Hani bir zamanlar ‘paralel yapılanma’ deniyordu ya; işte bu paralel yapılanmanın daniskası. Bir parti ve mafyayla iç içe geçmiş bir emniyet teşkilatı ‘beka sorunudur’. Tuzun koktuğu yerdir burası. Siyaset her zaman ‘yargı ve emniyet’ üzerine egemenlik kurmak istedi. Ama bu kadarı hiç yaşanmamıştı. Devletin omurgasını oluşturan iki hayati kurum, amirlerinden ve yasalardan değil bir partiden talimat alır hale geldi.

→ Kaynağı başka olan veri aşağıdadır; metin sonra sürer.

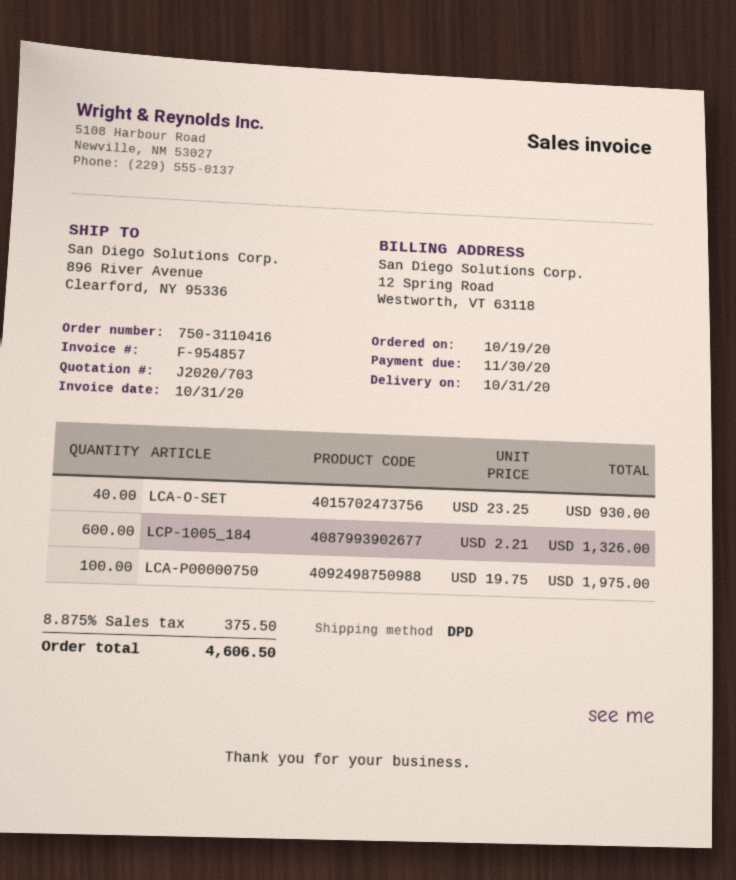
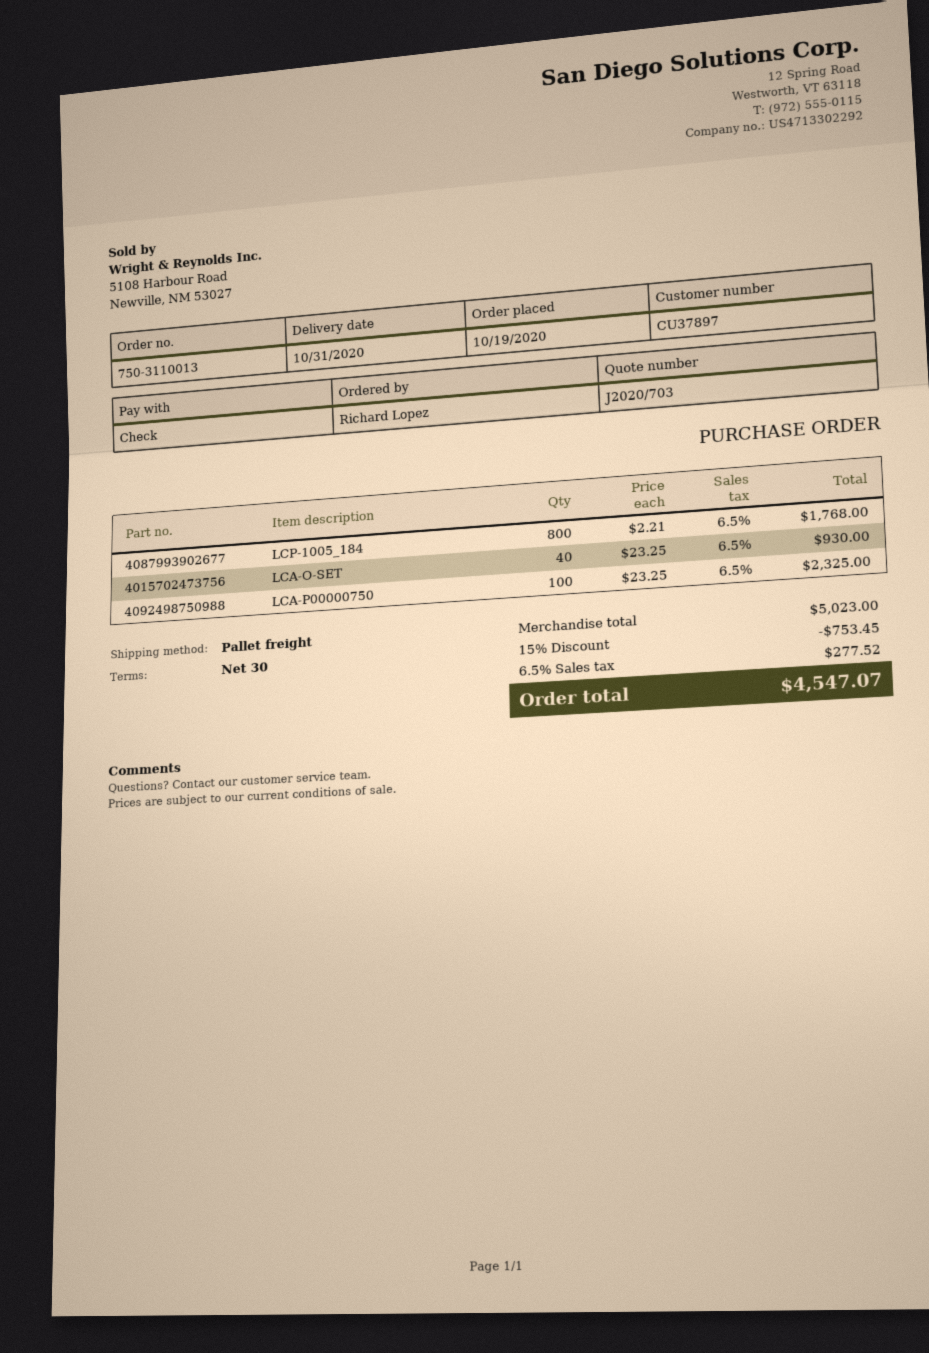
order number: 750-3110416 -> 750-3110013
shipping method: DPD -> pallet freight
LCP-1005_184: 600 x 2.21 = 1326.00 -> 800 x 2.21 = 1768.00
LCA-P00000750: 100 x 19.75 = 1975.00 -> 100 x 23.25 = 2325.00
discount: none -> 15% = 753.45
tax: 8.875% = 375.50 -> 6.5% = 277.52
total: 4606.50 -> 4547.07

Emniyet bir gecede bu hale gelmedi!
Emniyet’in bu hallere düşmesinden Hanefi Avcı’nın payı yok mu? Olmaz olur mu? Bir gecede bu hale gelmedi Emniyet… Bilinçli bir sürecin sonucu oluştu… Emniyet komplo teorileriyle alt üst edilirken alkışlayanlar, sessiz kalanlar ne bekleniyordu ki… Az bile. ‘Namuslu – vicdanlı’ kadroların tehlike diye tanımlandığı ve muamele gördüğü bir yapı başka neye dönüşebilirdi? Avcı keşke bu konuda da bir özeleştiri yapsa, yapabilseydi.
Avcı’nın ‘yargı’ hakkında söyledikleri de önemli…
O, Sami Selçuk gibi yargıyı hukuk ve adalet açısından değerlendirmiyor, tespitleri ‘kriminal’ açıdan; “Şimdi yargıda üç tip oluştu. Bir tamamıyla işini rüşvete bağlamış insanlar oluştu. Daha vahimi bir de hiçbir ciddiyetle davaya bakmayan bir sistem oluştu. Düzeltemeyeceğimiz bir yargı tipi oluştu. Hukuk okumayan, dosya okumayan, incelemeyen adamlar oluştu. Ve çok vahim inanılmaz saçma sapan kararlar çıkıyor. Mağdur adamı mahkum ettiler. Türkiye’de yargı sisteminin çöktüğünün resmidir bu. Şimdi bu nasıl düzelir. Bunu düzeltmek çok kolay bir şey değil. Yani böyle bir saçmalık…”
AKP iktidarının ‘sözüne kulak verdiği’ ve bir zamanlar ‘yere göğe sığdıramadığı’ bir adam söylüyor bunu…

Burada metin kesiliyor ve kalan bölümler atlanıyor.